虹色シンデレラ
「いいか祐介。哲翔が頼んだからと言ってお前を許すわけじゃない。許す気もない。でもな、お前の生い立ちには私も少なからず責任があると思ってきた。だから、一生かけて罪を償え。そして、二度と虹子に近づくな。いいな」

「はい」


「それから、哲翔。咲良のことだが、昨日意識が戻ったと連絡があった。とはいえ、お前のこともお母様のことも覚えてはいないようだが、少しずつ回復していくだろう」

「そうですか」




咲良が飛び降りた後、俺は父さんと母さんに呼ばれ約束させられた。

『今後どんなことがあっても高宮家として咲良の面倒を見る。

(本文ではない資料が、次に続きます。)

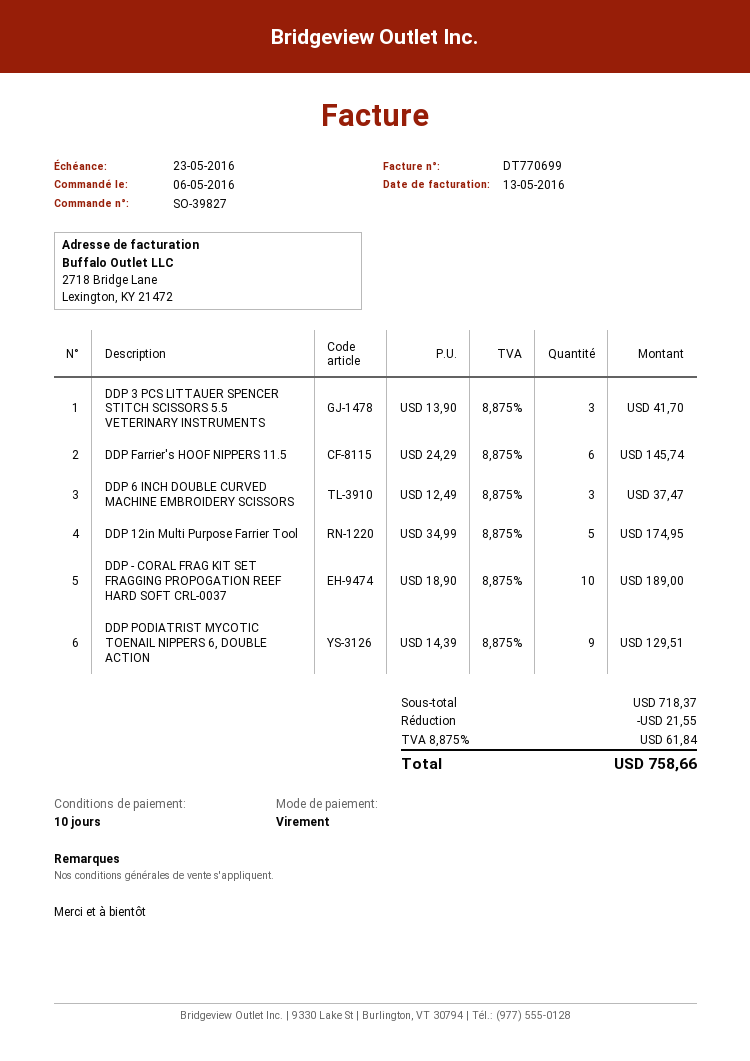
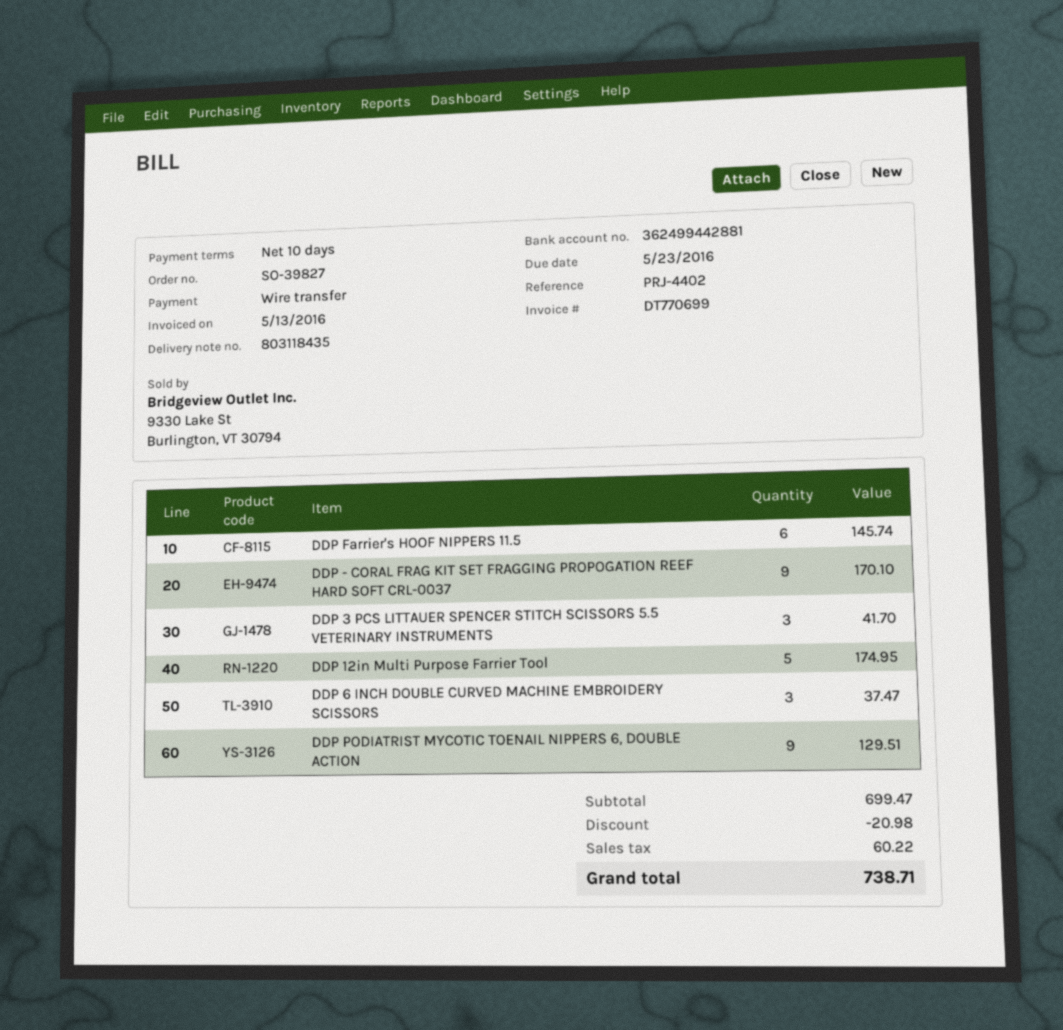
DDP - CORAL FRAG KIT SET FRAGGING PROPOGATION REEF HARD SOFT CRL-0037: 10 for 189.00 -> 9 for 170.10
subtotal: 718.37 -> 699.47
discount: 21.55 -> 20.98
tax: 61.84 -> 60.22
total: 758.66 -> 738.71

その代わり、もう2度と咲良には会わない』

それが俺にとっても咲良に取っても最善策だと説得された。

不満がないわけではない。

無責任な気もする。

でも、今の俺には限界でもあった。



「祐介には高宮コンツェルンもやめてもらう。今後のことはこちらで考えるから」

「はい」

「哲翔は虹子のことが落ち着いたら出社しなさい」

「はい」


「ったく、手のかかる子供たちだ」とブツブツ言いながら、父さんは仕事に戻った。


俺と祐介はおとなしく書斎を後にした。